**ACTION ITEM**.
Please repeat, exactly and without pictures, the lines of the entries below that run from the one containing "flex-direction: none ->" through the one containing "text: Summary Financial".

**GIVEN INFORMATION**.

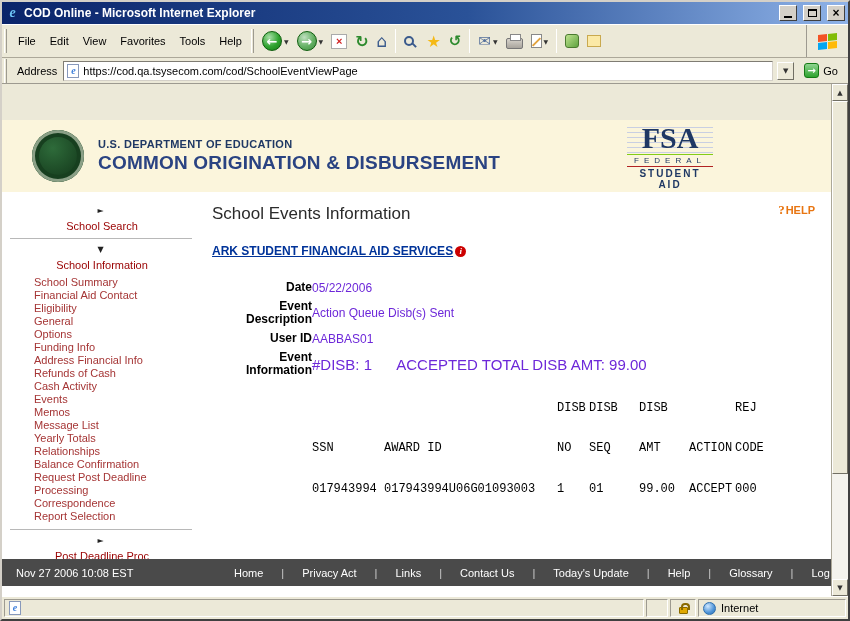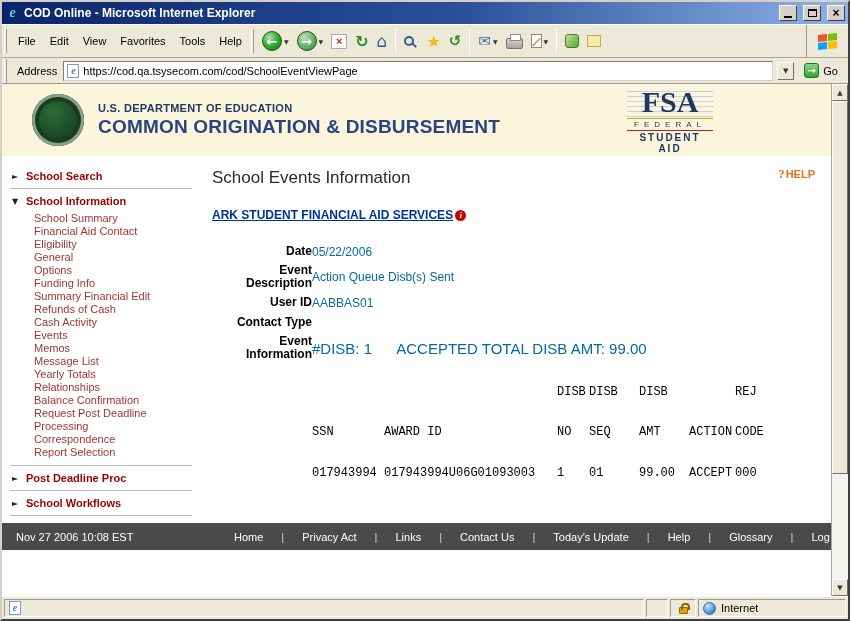"U.S. DEPARTMENT OF EDUCATION" .page { margin-top: none -> 36px }
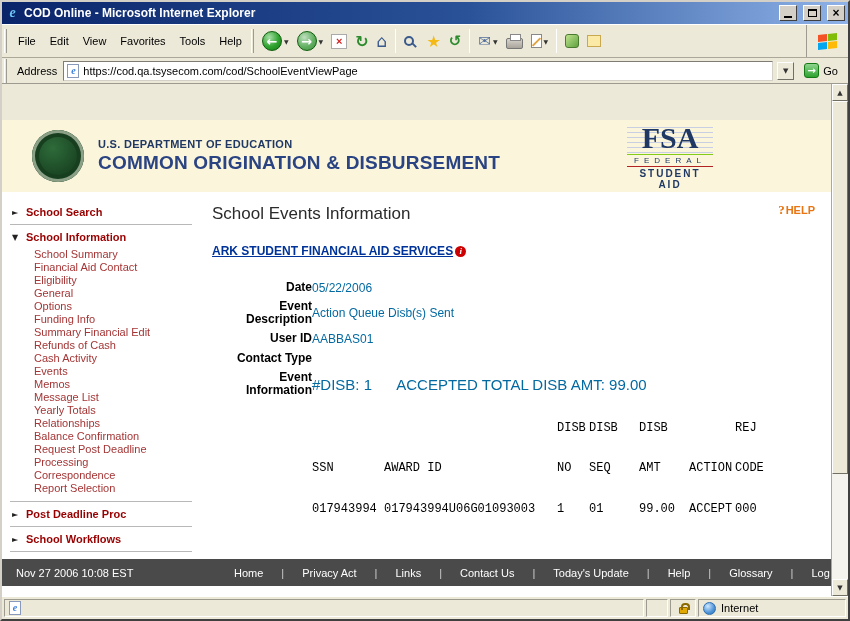"School Search" .side-header { flex-direction: none -> column; font-weight: bold -> normal }
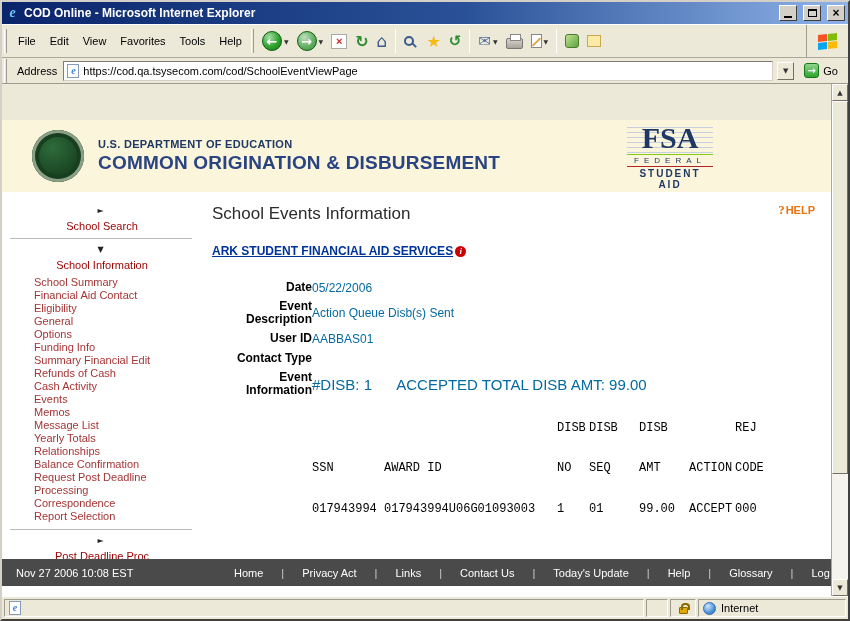"05/22/2006" .field-value { color: #0369a1 -> #6d28d9 }
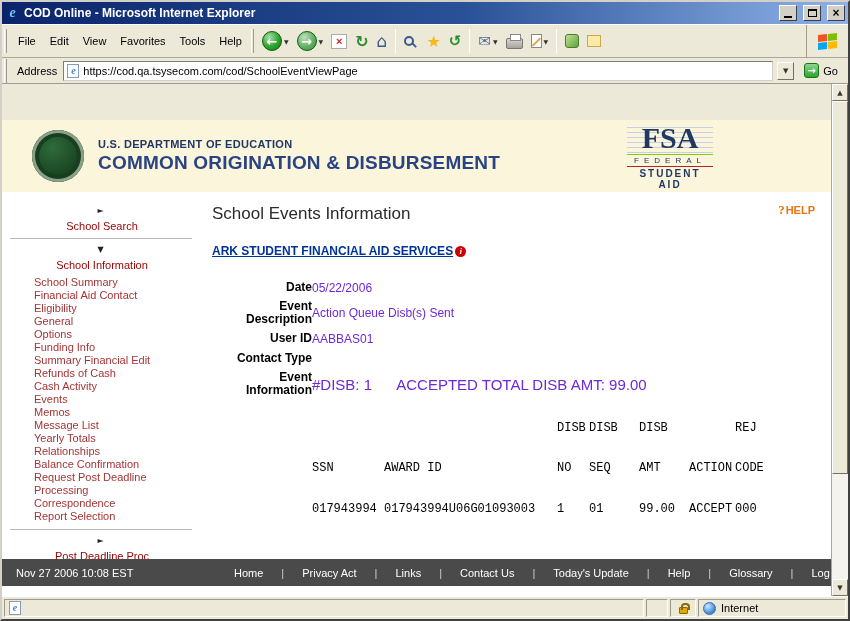"Summary Financial Edit" div.side-item { text: Summary Financial Edit -> Address Financial Info }
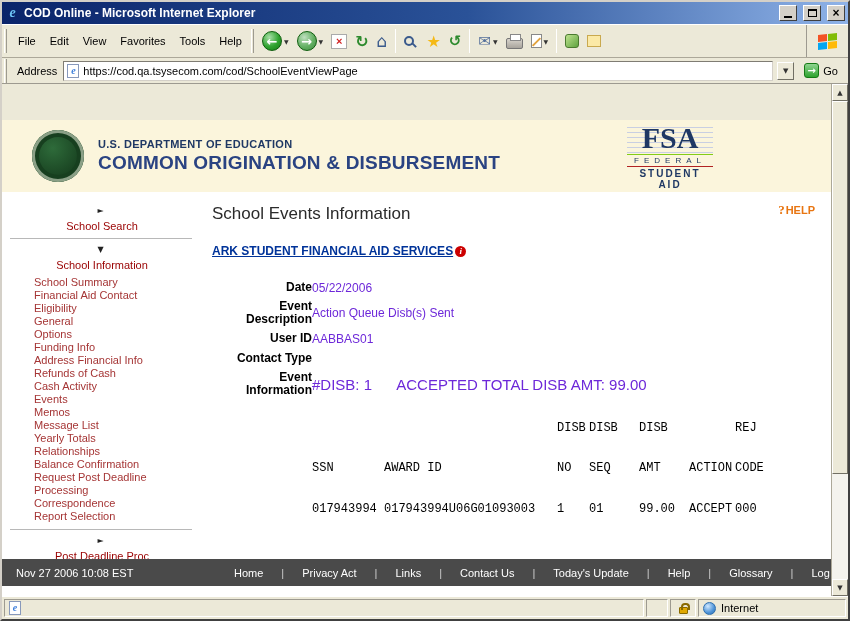"Contact Type" div.field-row { html: <div> <div>Contact Type</div> <div></div> </div> -> none }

**EXPECTED OUTPUT**.
"School Search" .side-header { flex-direction: none -> column; font-weight: bold -> normal }
"05/22/2006" .field-value { color: #0369a1 -> #6d28d9 }
"Summary Financial Edit" div.side-item { text: Summary Financial Edit -> Address Financial Info }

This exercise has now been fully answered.